Tuesday is the biggest day of the primary calendar, when 14 states from the Atlantic to the Pacific vote on the Democratic presidential nominee.
The US’s two most populous states, California and Texas, and nearly one-third of all the delegates at July’s Democratic National Convention are up for grabs.
Here are some key questions ahead of Super Tuesday:
– Can Bernie Sanders recapture the narrative?
Vermont Senator Bernie Sanders has long promised that he could substantially expand the electorate beyond traditional Democratic voters, but that has not happened in the first four contests.
Super Tuesday represents his biggest chance to prove his case. He is far better financed and organised than former vice president Joe Biden, who trounced Mr Sanders in South Carolina on Saturday.
More than 13 million American children live in poverty.— Bernie Sanders (@SenSanders) March 2, 2020
Our childhood poverty rate is among the highest of any major country on Earth.
In my view, we should feed the children first, educate the children first, and worry about the military-industrial complex later.
With five major candidates running, it has been impossible for anyone to claim a clear majority, but Mr Sanders’ durable base has given him a crucial plurality of the vote, and, more important, a small lead in delegates.
Mr Sanders needs as many delegates as possible because his opponents argue the convention itself should decide the nominee should no one secure a clear majority.
Tuesday represents Mr Sanders’ best chance to build a durable advantage in the race. And after Tuesday, the terrain shifts to states that are not as favourable to Mr Sanders.
– Can Joe Biden emerge as the “stop Sanders” candidate?
Mr Biden dramatically under-performed in Iowa and New Hampshire, part of a collapse among white voters that allowed Mr Sanders to vault into the lead.
But Mr Biden regained his footing in South Carolina, propelled by the overwhelming support of black voters.

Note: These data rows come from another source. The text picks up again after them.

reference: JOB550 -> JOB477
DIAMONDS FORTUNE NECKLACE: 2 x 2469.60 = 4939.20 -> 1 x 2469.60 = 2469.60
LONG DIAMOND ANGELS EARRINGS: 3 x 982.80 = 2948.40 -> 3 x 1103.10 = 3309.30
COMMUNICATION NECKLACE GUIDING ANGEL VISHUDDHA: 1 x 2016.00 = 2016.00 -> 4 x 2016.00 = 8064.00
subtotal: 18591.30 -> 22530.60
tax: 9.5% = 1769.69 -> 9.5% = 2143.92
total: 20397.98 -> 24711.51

That aided Mr Biden’s case that the candidate who prevails among these base voters will win the nomination.
Mr Biden’s campaign hopes that allows him to vastly overperform his polls for Super Tuesday and consolidate the splintered anti-Sanders factions in the Democratic Party.
The hope in the former vice president’s camp is that it becomes effectively a two-person race after Tuesday, which may give him an advantage in upcoming states like Florida, Illinois and Pennsylvania.

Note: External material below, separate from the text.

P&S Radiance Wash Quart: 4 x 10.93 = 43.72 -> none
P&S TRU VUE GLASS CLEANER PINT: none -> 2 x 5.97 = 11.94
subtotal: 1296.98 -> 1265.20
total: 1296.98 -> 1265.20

– Which candidates can stay viable?
Remember 15%. That is the share of votes a candidate has to get to win delegates in primary elections.
With five Democrats left in the race – Elizabeth Warren and Tom Steyer are also competing, while Amy Klobuchar has dropped out – there is a real threat that only one or two will actually grab delegates, with the rest splitting the remaining vote in the low teens.
The risks of that diminished with the exit of former South Bend, Indiana, Mayor Pete Buttigieg from the race Sunday night, but they certainly did not go away.
That would be a dream scenario for Mr Sanders, who in some states could grab a far greater proportion of available delegates than his vote share would represent.
Some polls have shown it as a distinct possibility in delegate-rich California.
– Does Michael Bloomberg’s big bet pay off?
Former New York Mayor Mike Bloomberg bet more than a half billion dollars on Super Tuesday, and we get to see if it was well spent.
Mr Bloomberg is a billionaire, and rather than competing in the first four primary states, he decided to spend a huge sum of money on advertisements and campaign organisations in the 14 states voting Tuesday, as well as on other ones voting in the coming weeks.
But since he first appeared on the debate stage, his polls plummeted and now he runs the risk of falling into the sub-15% zone in a number of states.
Even if he does not, will Mr Bloomberg’s ultimate impact be to fragment the anti-Sanders vote further and help pave the way for the self-proclaimed democratic socialist whom he says he got in the race to stop?
– How does the California count affect the race?
California is different. It is the biggest prize on the board Tuesday with more than 400 delegates at stake.
But California has an unusual voting system that counts all ballots cast Tuesday, even if they were only put in a mailbox that day.
It can take weeks to count the entire vote.
That could help or hurt Mr Sanders.
His campaign has been investing heavily in the state, trying to encourage his supporters to send in early ballots.